(DATA SECTION)

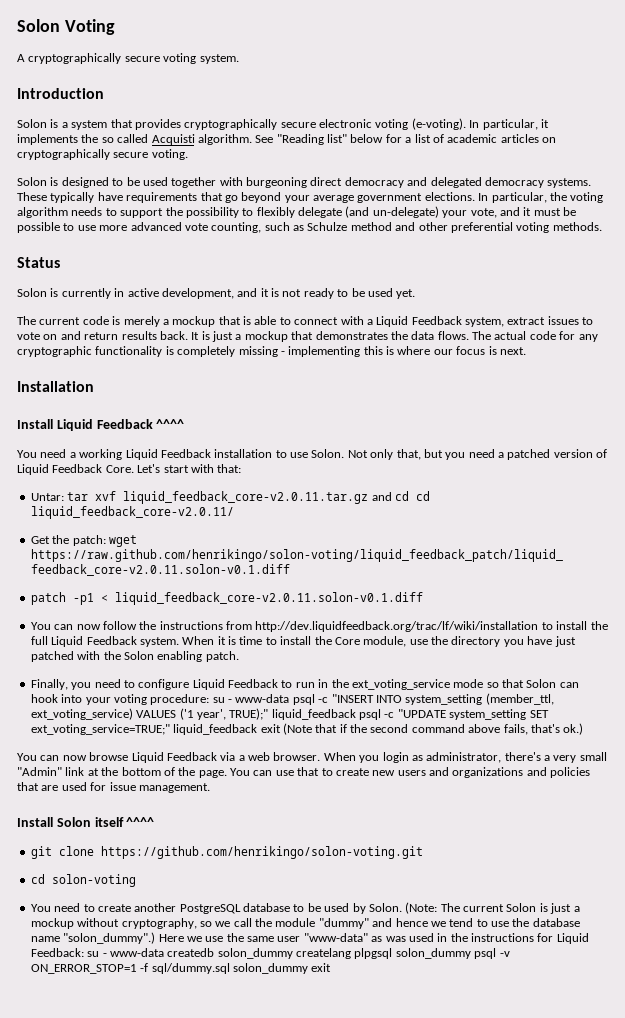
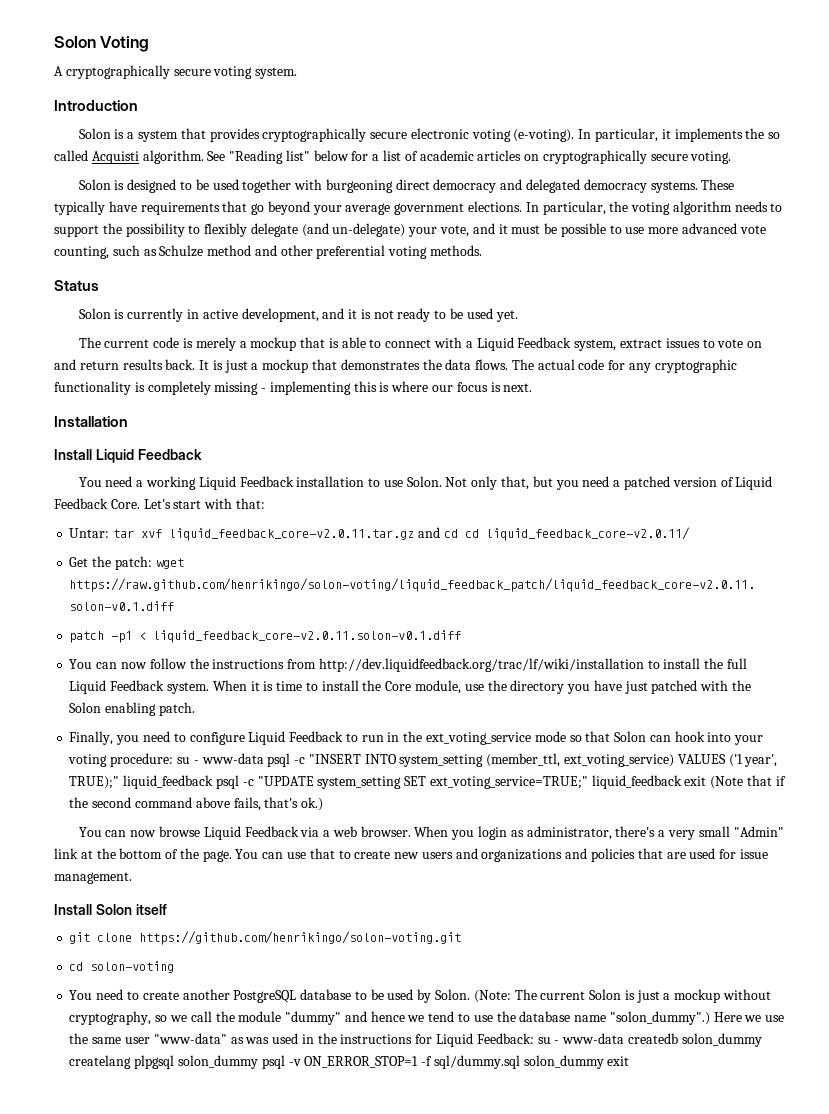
- Install Liquid Feedback ^^^^
+ Install Liquid Feedback
- Install Solon itself ^^^^
+ Install Solon itself

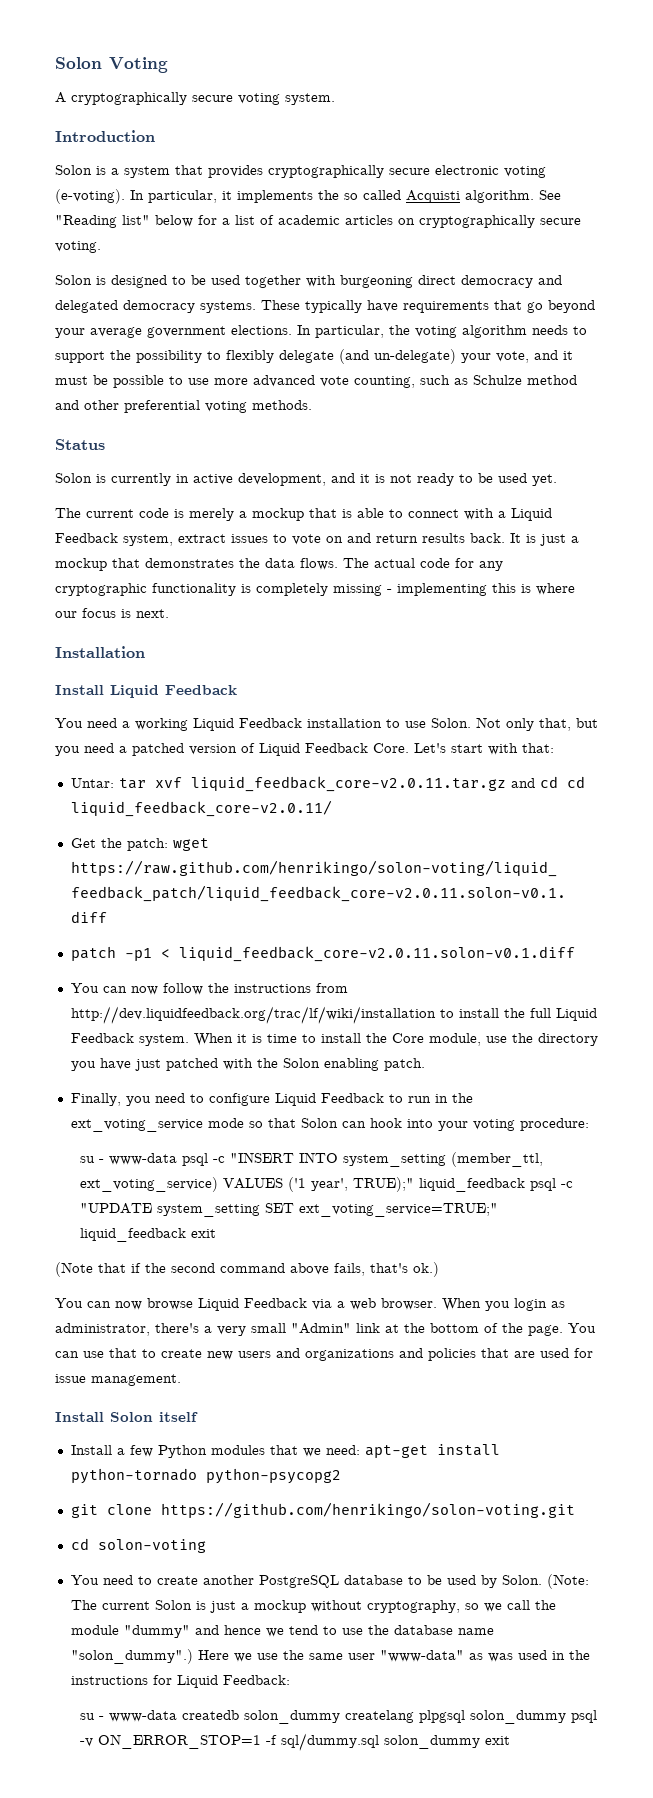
- Finally, you need to configure Liquid Feedback to run in the ext_voting_service mode so that Solon can hook into your voting procedure: su - www-data psql -c "INSERT INTO system_setting (member_ttl, ext_voting_service) VALUES ('1 year', TRUE);" liquid_feedback psql -c "UPDATE system_setting SET ext_voting_service=TRUE;" liquid_feedback exit (Note that if the second command above fails, that's ok.)
+ Finally, you need to configure Liquid Feedback to run in the ext_voting_service mode so that Solon can hook into your voting procedure:
+ su - www-data psql -c "INSERT INTO system_setting (member_ttl, ext_voting_service) VALUES ('1 year', TRUE);" liquid_feedback psql -c "UPDATE system_setting SET ext_voting_service=TRUE;" liquid_feedback exit
+ (Note that if the second command above fails, that's ok.)
+ Install a few Python modules that we need: apt-get install python-tornado python-psycopg2
- Here we use the same user "www-data" as was used in the instructions for Liquid Feedback: su - www-data createdb solon_dummy createlang plpgsql solon_dummy psql -v ON_ERROR_STOP=1 -f sql/dummy.sql solon_dummy exit
+ Here we use the same user "www-data" as was used in the instructions for Liquid Feedback:
+ su - www-data createdb solon_dummy createlang plpgsql solon_dummy psql -v ON_ERROR_STOP=1 -f sql/dummy.sql solon_dummy exit

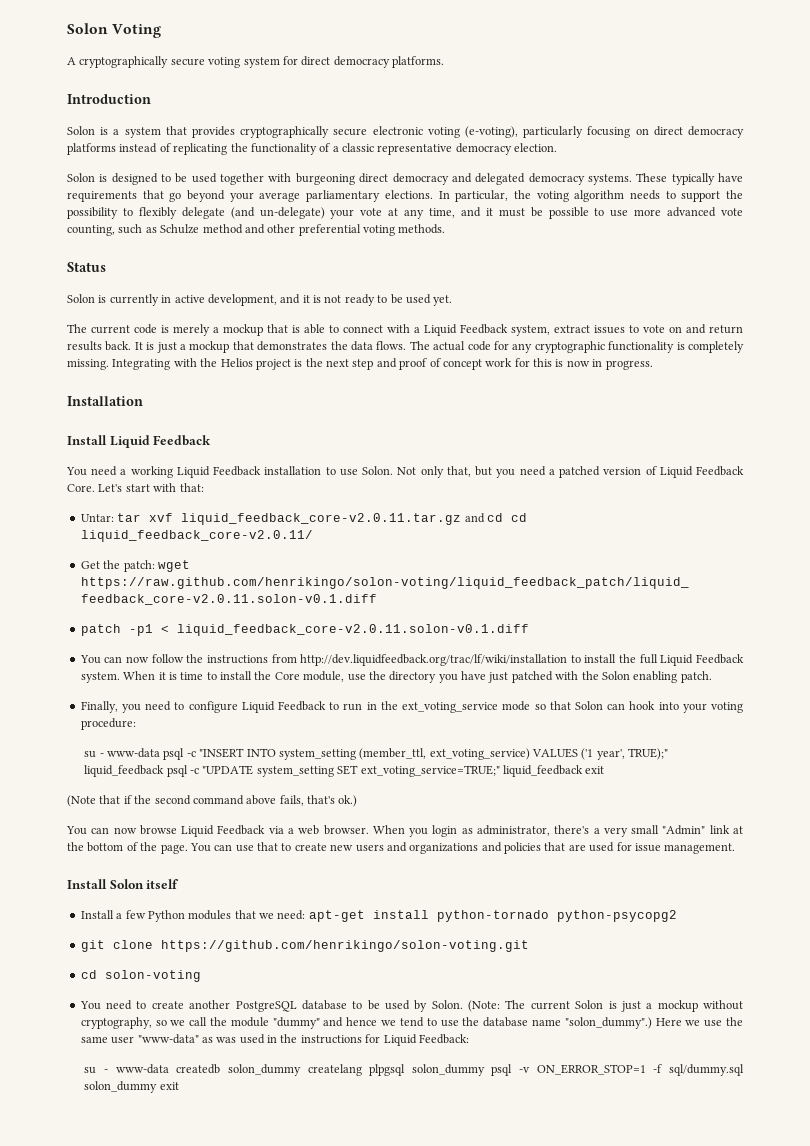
- A cryptographically secure voting system.
+ A cryptographically secure voting system for direct democracy platforms.
- Solon is a system that provides cryptographically secure electronic voting (e-voting). In particular, it implements the so called Acquisti algorithm. See "Reading list" below for a list of academic articles on cryptographically secure voting.
+ Solon is a system that provides cryptographically secure electronic voting (e-voting), particularly focusing on direct democracy platforms instead of replicating the functionality of a classic representative democracy election.
- These typically have requirements that go beyond your average government elections.
+ These typically have requirements that go beyond your average parliamentary elections.
- In particular, the voting algorithm needs to support the possibility to flexibly delegate (and un-delegate) your vote, and it must be possible to use more advanced vote counting, such as Schulze method and other preferential voting methods.
+ In particular, the voting algorithm needs to support the possibility to flexibly delegate (and un-delegate) your vote at any time, and it must be possible to use more advanced vote counting, such as Schulze method and other preferential voting methods.
- The actual code for any cryptographic functionality is completely missing - implementing this is where our focus is next.
+ The actual code for any cryptographic functionality is completely missing. Integrating with the Helios project is the next step and proof of concept work for this is now in progress.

(End DATA SECTION)

[EXERCISE OBJECTIVE]
Find the lines in the entries above where "fails" occurs, and copy each of them.

[RESULT FOR THIS TASK]
- Finally, you need to configure Liquid Feedback to run in the ext_voting_service mode so that Solon can hook into your voting procedure: su - www-data psql -c "INSERT INTO system_setting (member_ttl, ext_voting_service) VALUES ('1 year', TRUE);" liquid_feedback psql -c "UPDATE system_setting SET ext_voting_service=TRUE;" liquid_feedback exit (Note that if the second command above fails, that's ok.)
+ (Note that if the second command above fails, that's ok.)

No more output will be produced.